Problem » From the line with "shipping: 41.00 -> 23.99" to the final line of the records, reproduce every line exactly and only those lines.

Supplied material »

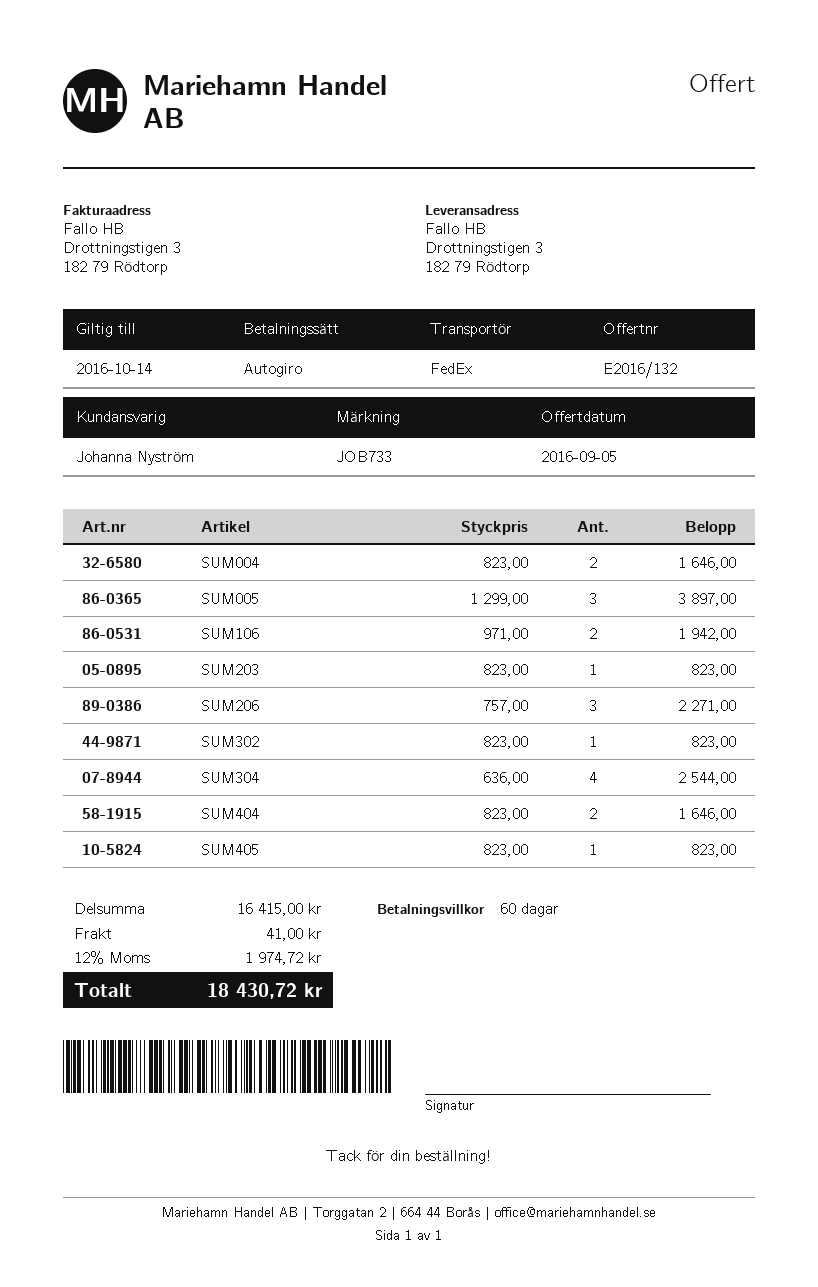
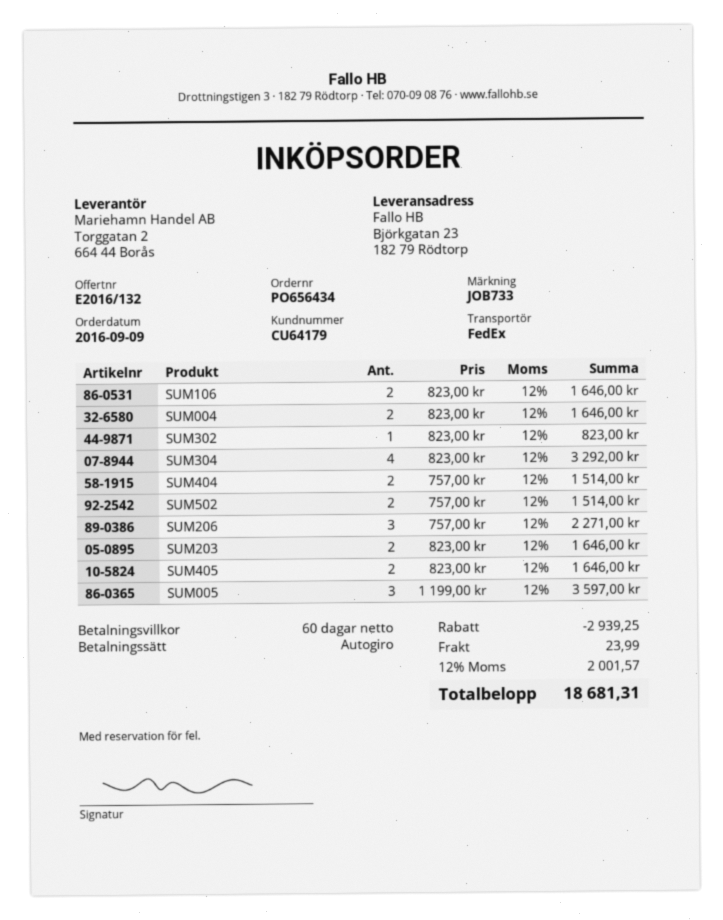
ship to: Drottningstigen 3, 182 79 Rödtorp -> Björkgatan 23, 182 79 Rödtorp
SUM005: 3 x 1299.00 = 3897.00 -> 3 x 1199.00 = 3597.00
SUM106: 2 x 971.00 = 1942.00 -> 2 x 823.00 = 1646.00
SUM203: 1 x 823.00 = 823.00 -> 2 x 823.00 = 1646.00
SUM304: 4 x 636.00 = 2544.00 -> 4 x 823.00 = 3292.00
SUM404: 2 x 823.00 = 1646.00 -> 2 x 757.00 = 1514.00
SUM405: 1 x 823.00 = 823.00 -> 2 x 823.00 = 1646.00
SUM502: none -> 2 x 757.00 = 1514.00
discount: none -> 2939.25
shipping: 41.00 -> 23.99
tax: 12% = 1974.72 -> 12% = 2001.57
total: 18430.72 -> 18681.31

Result of this exercise »
shipping: 41.00 -> 23.99
tax: 12% = 1974.72 -> 12% = 2001.57
total: 18430.72 -> 18681.31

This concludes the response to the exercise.